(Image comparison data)
╭──

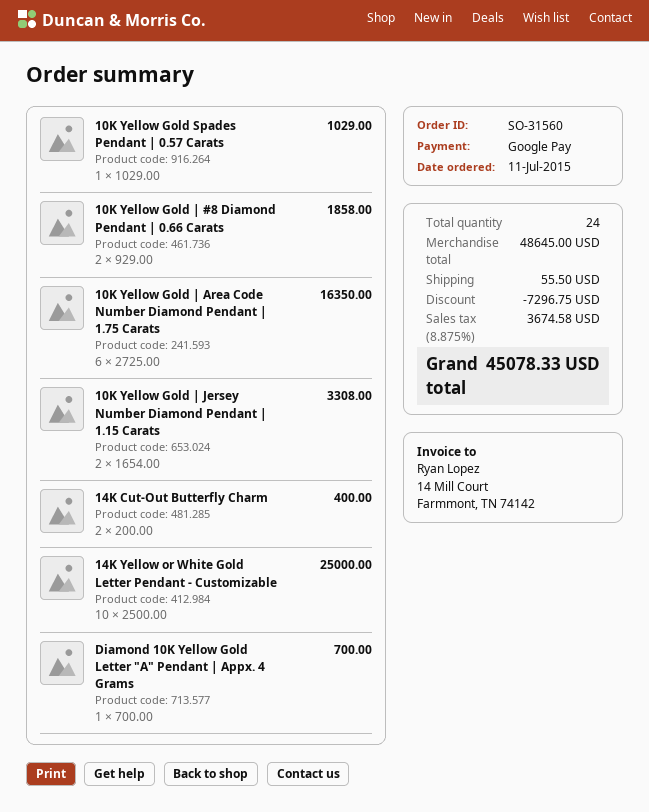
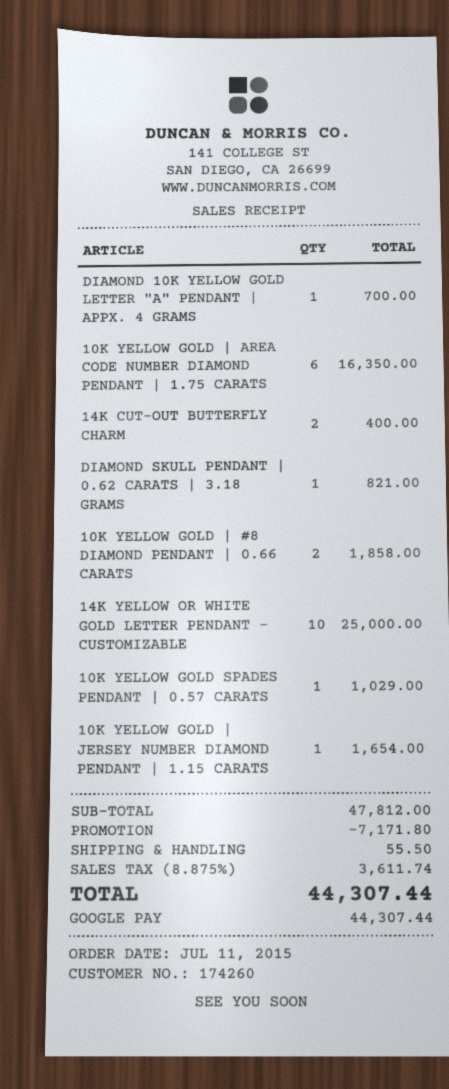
10K Yellow Gold | Jersey Number Diamond Pendant | 1.15 Carats: 2 for 3308.00 -> 1 for 1654.00
DIAMOND SKULL PENDANT | 0.62 CARATS | 3.18 GRAMS: none -> 1 for 821.00
subtotal: 48645.00 -> 47812.00
discount: 7296.75 -> 7171.80
tax: 8.875% = 3674.58 -> 8.875% = 3611.74
total: 45078.33 -> 44307.44

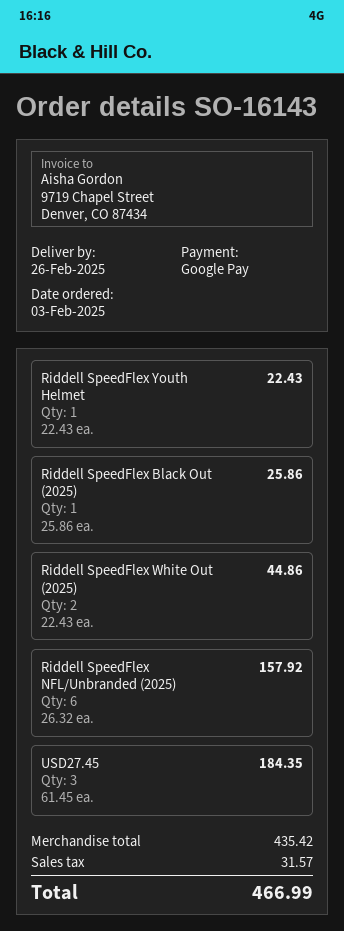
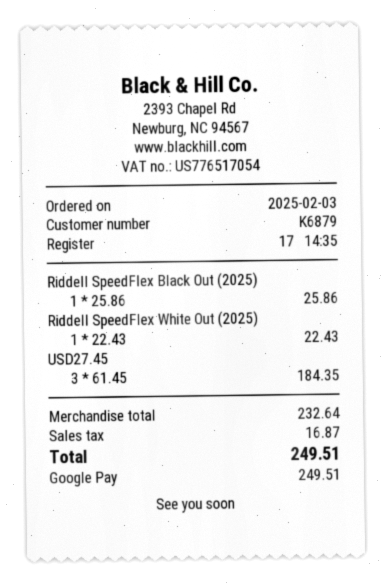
Riddell SpeedFlex Youth Helmet: 1 x 22.43 = 22.43 -> none
Riddell SpeedFlex White Out (2025): 2 x 22.43 = 44.86 -> 1 x 22.43 = 22.43
Riddell SpeedFlex NFL/Unbranded (2025): 6 x 26.32 = 157.92 -> none
subtotal: 435.42 -> 232.64
tax: 31.57 -> 16.87
total: 466.99 -> 249.51

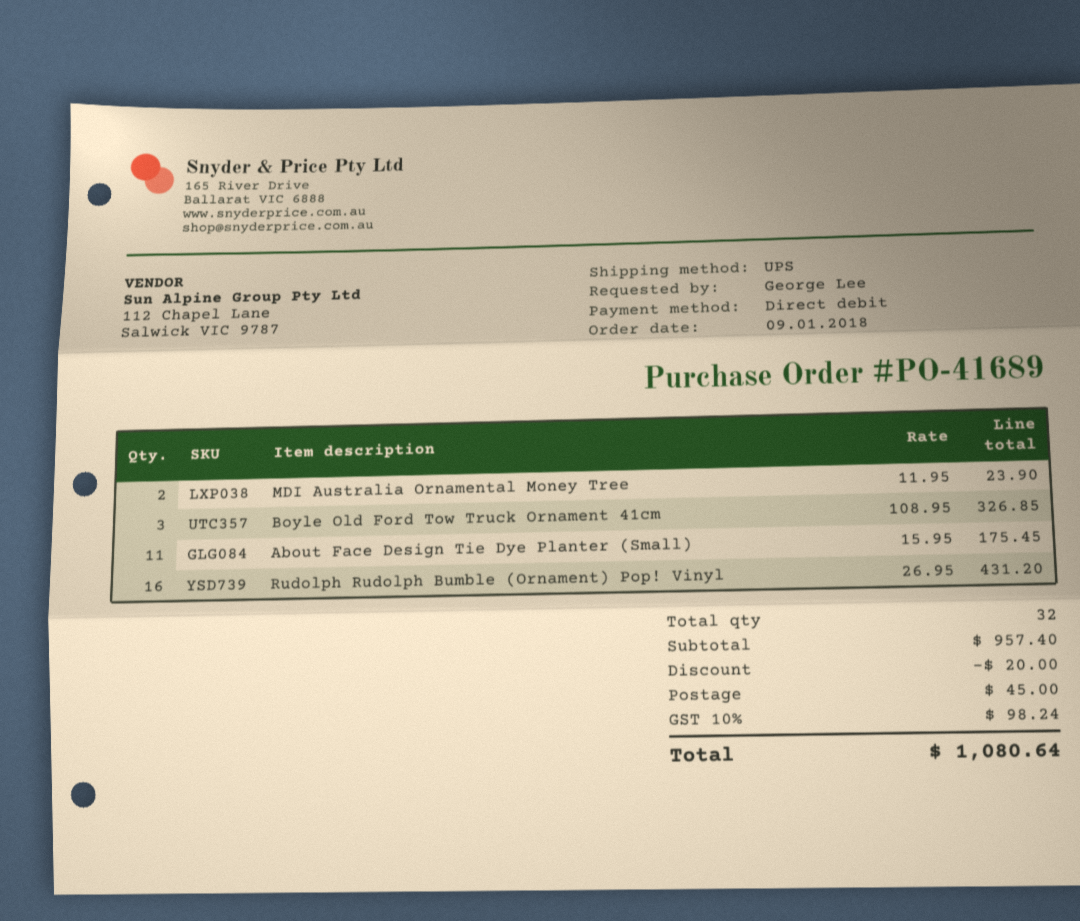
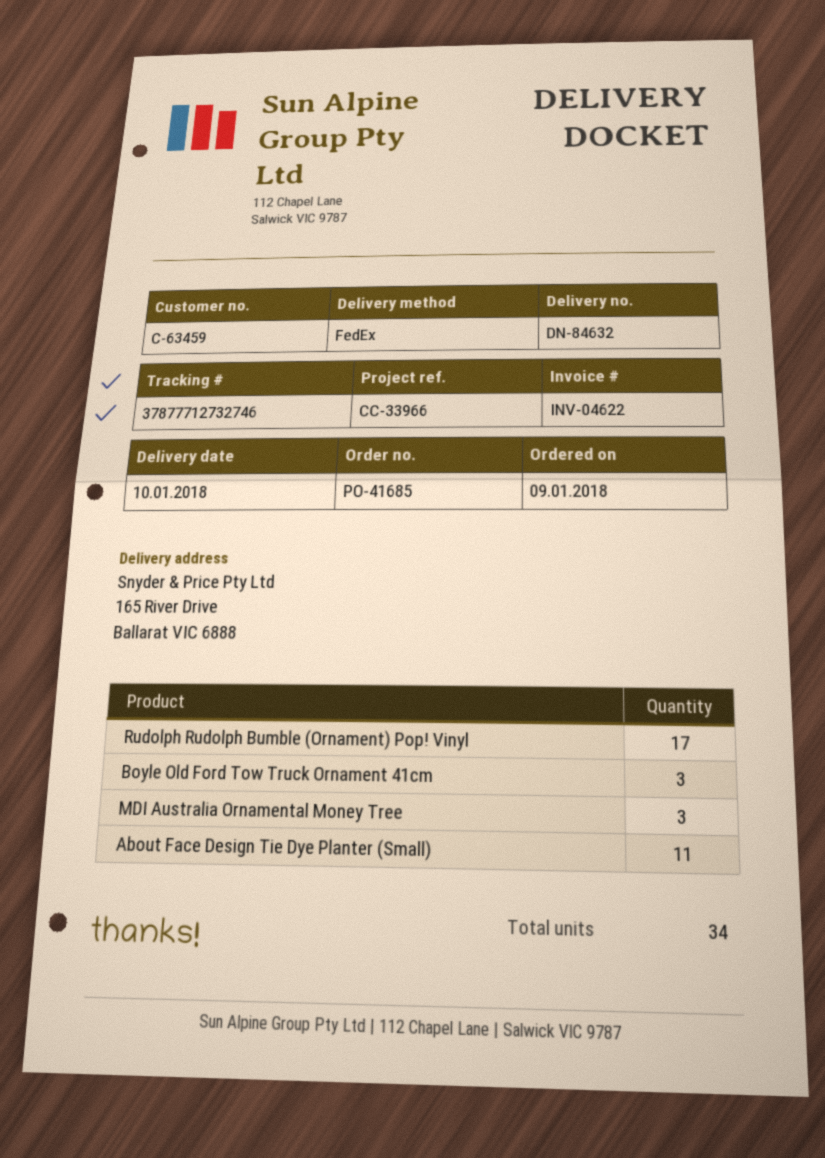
order number: PO-41689 -> PO-41685
shipping method: UPS -> FedEx
MDI Australia Ornamental Money Tree: 2 -> 3
Rudolph Rudolph Bumble (Ornament) Pop! Vinyl: 16 -> 17
total quantity: 32 -> 34

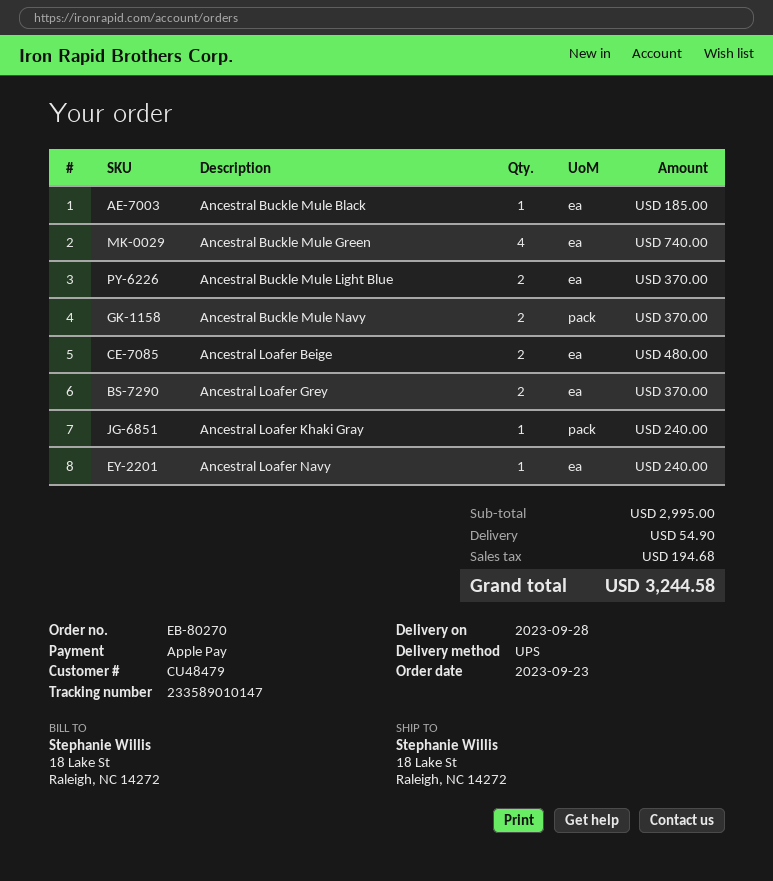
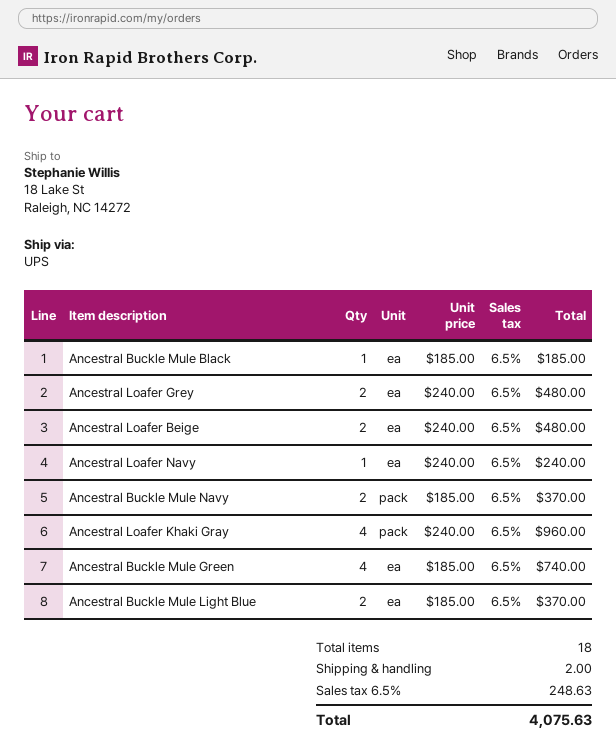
Ancestral Loafer Grey: 2 for 370.00 -> 2 for 480.00
Ancestral Loafer Khaki Gray: 1 for 240.00 -> 4 for 960.00
shipping: 54.90 -> 2.00
tax: 194.68 -> 248.63
total: 3244.58 -> 4075.63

╰──

▶ _TASK_
Copy every record above exactly, leaving out the pictures.

▶ _RESPONSE TO THIS EXERCISE_
10K Yellow Gold | Jersey Number Diamond Pendant | 1.15 Carats: 2 for 3308.00 -> 1 for 1654.00
DIAMOND SKULL PENDANT | 0.62 CARATS | 3.18 GRAMS: none -> 1 for 821.00
subtotal: 48645.00 -> 47812.00
discount: 7296.75 -> 7171.80
tax: 8.875% = 3674.58 -> 8.875% = 3611.74
total: 45078.33 -> 44307.44

Riddell SpeedFlex Youth Helmet: 1 x 22.43 = 22.43 -> none
Riddell SpeedFlex White Out (2025): 2 x 22.43 = 44.86 -> 1 x 22.43 = 22.43
Riddell SpeedFlex NFL/Unbranded (2025): 6 x 26.32 = 157.92 -> none
subtotal: 435.42 -> 232.64
tax: 31.57 -> 16.87
total: 466.99 -> 249.51

order number: PO-41689 -> PO-41685
shipping method: UPS -> FedEx
MDI Australia Ornamental Money Tree: 2 -> 3
Rudolph Rudolph Bumble (Ornament) Pop! Vinyl: 16 -> 17
total quantity: 32 -> 34

Ancestral Loafer Grey: 2 for 370.00 -> 2 for 480.00
Ancestral Loafer Khaki Gray: 1 for 240.00 -> 4 for 960.00
shipping: 54.90 -> 2.00
tax: 194.68 -> 248.63
total: 3244.58 -> 4075.63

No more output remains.